Though he enjoyed working with position coach Demetrious Maxie, Simmons didn’t last long in Edmonton as he was released during training camp. He subsequently had brief stints in Montreal and Ottawa, though both clubs cut him after appearing in only five regular season games. Winnipeg and Toronto expressed interest in signing him following his release from the Redblacks, though he’d already decided to return home to focus on his mental health.

The native of Jacksonville, Fla. continued seeing a therapist over the past year, which he felt was key to his recovery. He plans to keep doing therapy if he returns to the CFL in 2024 and hopes his new team will help him find a local therapist. Facetime is convenient but Simmons believes it’s not as effective as speaking with someone face-to-face.

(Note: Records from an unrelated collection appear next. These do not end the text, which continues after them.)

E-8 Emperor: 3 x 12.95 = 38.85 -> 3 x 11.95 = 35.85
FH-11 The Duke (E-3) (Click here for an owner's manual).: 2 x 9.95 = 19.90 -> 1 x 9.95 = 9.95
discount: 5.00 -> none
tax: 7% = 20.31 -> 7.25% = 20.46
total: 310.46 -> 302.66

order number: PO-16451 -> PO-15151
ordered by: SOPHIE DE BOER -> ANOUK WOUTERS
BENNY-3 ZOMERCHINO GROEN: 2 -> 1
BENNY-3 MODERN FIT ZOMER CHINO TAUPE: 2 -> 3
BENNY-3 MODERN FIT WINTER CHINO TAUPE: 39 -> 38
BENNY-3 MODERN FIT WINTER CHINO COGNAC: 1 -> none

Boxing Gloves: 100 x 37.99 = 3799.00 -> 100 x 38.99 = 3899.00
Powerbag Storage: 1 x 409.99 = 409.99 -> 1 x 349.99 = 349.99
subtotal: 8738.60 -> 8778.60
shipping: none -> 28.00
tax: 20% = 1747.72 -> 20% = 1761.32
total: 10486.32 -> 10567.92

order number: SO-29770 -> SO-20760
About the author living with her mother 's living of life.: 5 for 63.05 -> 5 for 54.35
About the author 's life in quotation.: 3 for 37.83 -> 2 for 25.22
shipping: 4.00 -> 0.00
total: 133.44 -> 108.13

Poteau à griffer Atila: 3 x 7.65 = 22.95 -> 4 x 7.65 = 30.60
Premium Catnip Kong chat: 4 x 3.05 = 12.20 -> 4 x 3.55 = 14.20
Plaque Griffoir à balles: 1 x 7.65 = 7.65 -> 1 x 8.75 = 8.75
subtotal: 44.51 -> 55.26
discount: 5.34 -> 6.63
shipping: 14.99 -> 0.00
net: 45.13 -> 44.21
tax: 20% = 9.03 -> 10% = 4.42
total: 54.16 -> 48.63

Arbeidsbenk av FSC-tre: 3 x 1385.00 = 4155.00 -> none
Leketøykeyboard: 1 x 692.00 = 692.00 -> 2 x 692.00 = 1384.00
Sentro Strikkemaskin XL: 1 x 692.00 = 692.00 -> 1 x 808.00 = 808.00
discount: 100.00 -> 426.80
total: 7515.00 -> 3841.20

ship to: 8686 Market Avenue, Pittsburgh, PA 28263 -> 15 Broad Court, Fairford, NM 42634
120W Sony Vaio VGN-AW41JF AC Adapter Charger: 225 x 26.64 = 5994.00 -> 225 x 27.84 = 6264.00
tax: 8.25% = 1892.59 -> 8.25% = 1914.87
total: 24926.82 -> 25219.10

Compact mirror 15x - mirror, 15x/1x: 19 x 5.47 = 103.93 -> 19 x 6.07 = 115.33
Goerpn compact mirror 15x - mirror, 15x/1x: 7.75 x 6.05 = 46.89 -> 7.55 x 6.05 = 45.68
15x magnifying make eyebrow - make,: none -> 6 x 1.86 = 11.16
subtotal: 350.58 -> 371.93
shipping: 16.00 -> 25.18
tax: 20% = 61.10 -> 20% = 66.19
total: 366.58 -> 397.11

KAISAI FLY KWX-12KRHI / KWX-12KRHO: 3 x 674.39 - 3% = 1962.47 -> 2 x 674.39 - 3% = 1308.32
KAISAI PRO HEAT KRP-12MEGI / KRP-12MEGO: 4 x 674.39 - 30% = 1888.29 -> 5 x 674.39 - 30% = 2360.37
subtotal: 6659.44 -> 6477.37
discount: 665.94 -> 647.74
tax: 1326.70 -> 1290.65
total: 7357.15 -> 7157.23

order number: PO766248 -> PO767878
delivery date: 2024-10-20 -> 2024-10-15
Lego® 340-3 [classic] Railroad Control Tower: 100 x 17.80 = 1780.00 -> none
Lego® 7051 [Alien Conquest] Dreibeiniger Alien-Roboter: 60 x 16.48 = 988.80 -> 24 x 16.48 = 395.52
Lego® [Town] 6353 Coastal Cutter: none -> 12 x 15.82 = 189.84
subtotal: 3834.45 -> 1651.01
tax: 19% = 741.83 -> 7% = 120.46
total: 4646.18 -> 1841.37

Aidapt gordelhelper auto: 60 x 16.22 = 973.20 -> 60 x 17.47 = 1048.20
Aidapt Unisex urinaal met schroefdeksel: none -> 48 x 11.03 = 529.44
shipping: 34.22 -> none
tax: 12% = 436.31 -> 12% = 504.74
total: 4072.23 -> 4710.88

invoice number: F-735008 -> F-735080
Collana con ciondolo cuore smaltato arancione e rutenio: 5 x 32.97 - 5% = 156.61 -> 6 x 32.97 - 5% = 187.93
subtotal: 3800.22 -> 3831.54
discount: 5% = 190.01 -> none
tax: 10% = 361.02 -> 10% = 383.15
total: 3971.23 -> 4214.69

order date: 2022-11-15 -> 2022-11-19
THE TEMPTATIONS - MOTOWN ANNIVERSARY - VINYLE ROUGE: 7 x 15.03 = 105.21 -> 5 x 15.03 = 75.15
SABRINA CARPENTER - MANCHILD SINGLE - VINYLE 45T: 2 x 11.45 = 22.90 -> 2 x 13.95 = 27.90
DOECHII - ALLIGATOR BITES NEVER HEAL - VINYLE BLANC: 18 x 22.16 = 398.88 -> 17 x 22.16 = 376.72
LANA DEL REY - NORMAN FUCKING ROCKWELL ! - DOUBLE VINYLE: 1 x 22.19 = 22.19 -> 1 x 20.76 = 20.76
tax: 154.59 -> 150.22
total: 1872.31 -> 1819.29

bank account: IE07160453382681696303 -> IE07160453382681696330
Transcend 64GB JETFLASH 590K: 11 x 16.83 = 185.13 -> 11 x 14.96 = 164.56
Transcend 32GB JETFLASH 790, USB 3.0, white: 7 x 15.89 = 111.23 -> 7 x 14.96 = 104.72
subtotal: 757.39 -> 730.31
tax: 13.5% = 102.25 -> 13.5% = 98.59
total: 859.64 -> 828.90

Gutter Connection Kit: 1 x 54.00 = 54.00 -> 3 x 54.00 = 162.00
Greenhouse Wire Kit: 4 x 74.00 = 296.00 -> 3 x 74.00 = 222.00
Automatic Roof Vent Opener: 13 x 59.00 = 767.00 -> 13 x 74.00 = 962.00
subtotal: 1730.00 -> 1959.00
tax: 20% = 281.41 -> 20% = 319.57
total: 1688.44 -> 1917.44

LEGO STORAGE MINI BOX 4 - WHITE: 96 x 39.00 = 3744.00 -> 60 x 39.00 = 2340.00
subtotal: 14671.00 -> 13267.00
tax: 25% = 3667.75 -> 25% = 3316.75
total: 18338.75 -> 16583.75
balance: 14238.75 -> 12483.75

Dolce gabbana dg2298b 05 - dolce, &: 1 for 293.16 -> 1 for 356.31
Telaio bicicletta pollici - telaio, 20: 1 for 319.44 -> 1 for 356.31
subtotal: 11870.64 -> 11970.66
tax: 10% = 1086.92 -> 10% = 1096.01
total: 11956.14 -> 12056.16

“Not holding stuff in, letting it out, talking about things, talking about how I feel, facing stuff that was causing my depression and facing it head on. Just doing stuff the right way to get my mental stage back and I feel like it made me a better man, it made me a better football player because football is more mental than physical,” said Simmons.

“I’m 100 percent back to my old self. I’m the best football player I’ll ever be right now and in years to come, I want to keep getting better and better. … Taking a year off was the best thing I did to focus on my mental health because I feel like if I kept pushing it off and not handling it, it would have just got worse and worse.”

The six-foot-three, 246-pound defender indicated that the Blue Bombers have recently shown interest in signing him this as they look to replace Jackson Jeffcoat, who recently announced his retirement following six seasons in the CFL. Regardless of where he ends up, Simmons remains confident in his ability to rush the passer at a high level.

“The teams that don’t sign me are gonna regret it,” he said. “The team I go to is going to be grateful that they signed me. The other eight teams are going to regret it, I promise you. I have a motor like no other. I always played hard, I always had a motor but I’m on a whole other level than I was before.”

John Hodge is a Canadian football reporter based in Winnipeg.